**Assignment:**
Count how many lines in the data hold the word "status", and give that number alone.

**Dataset excerpts:**
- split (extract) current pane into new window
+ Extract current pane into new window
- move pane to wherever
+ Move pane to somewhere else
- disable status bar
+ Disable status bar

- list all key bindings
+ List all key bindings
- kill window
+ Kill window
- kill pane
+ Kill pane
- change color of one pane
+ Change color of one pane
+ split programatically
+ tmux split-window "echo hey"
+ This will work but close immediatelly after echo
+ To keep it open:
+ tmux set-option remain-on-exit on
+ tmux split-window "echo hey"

...

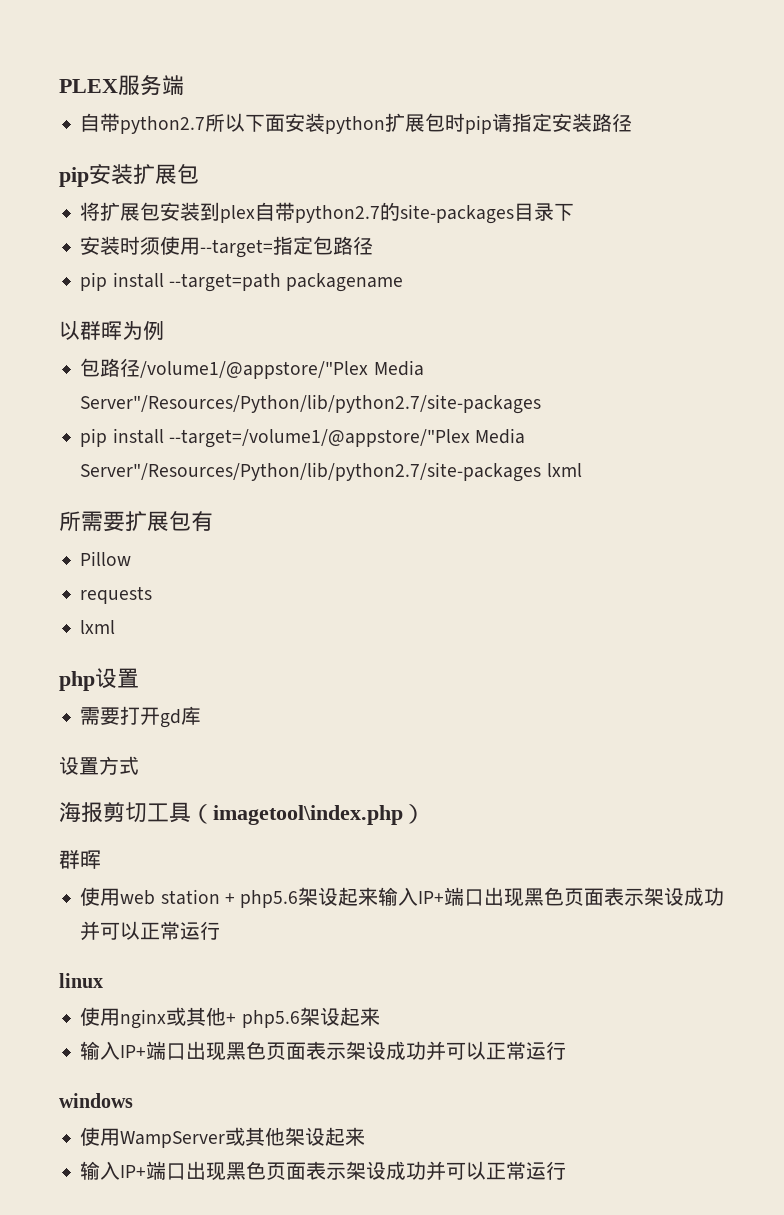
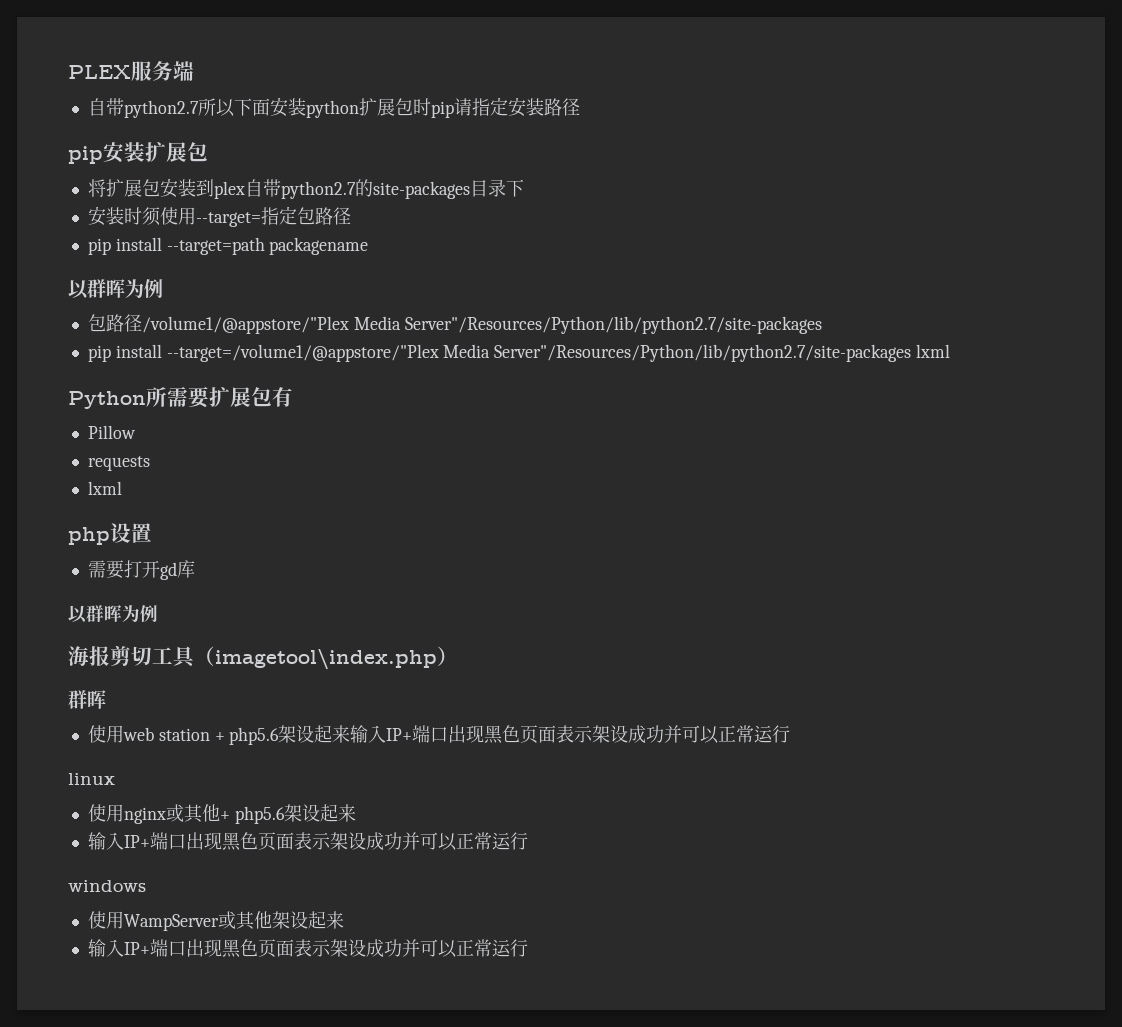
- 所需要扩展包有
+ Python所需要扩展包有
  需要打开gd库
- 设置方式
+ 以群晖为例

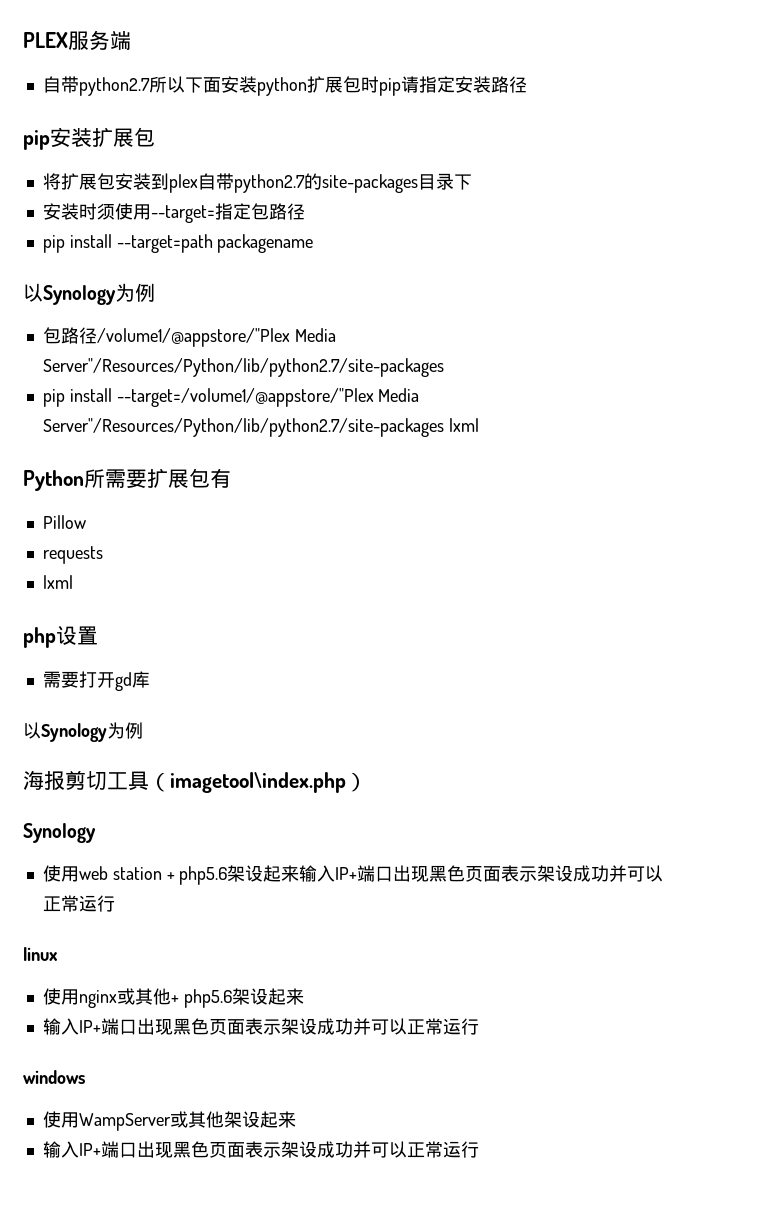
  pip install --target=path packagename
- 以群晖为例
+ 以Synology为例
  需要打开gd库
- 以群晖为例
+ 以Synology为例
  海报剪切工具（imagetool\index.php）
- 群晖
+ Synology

**Answer area:**
2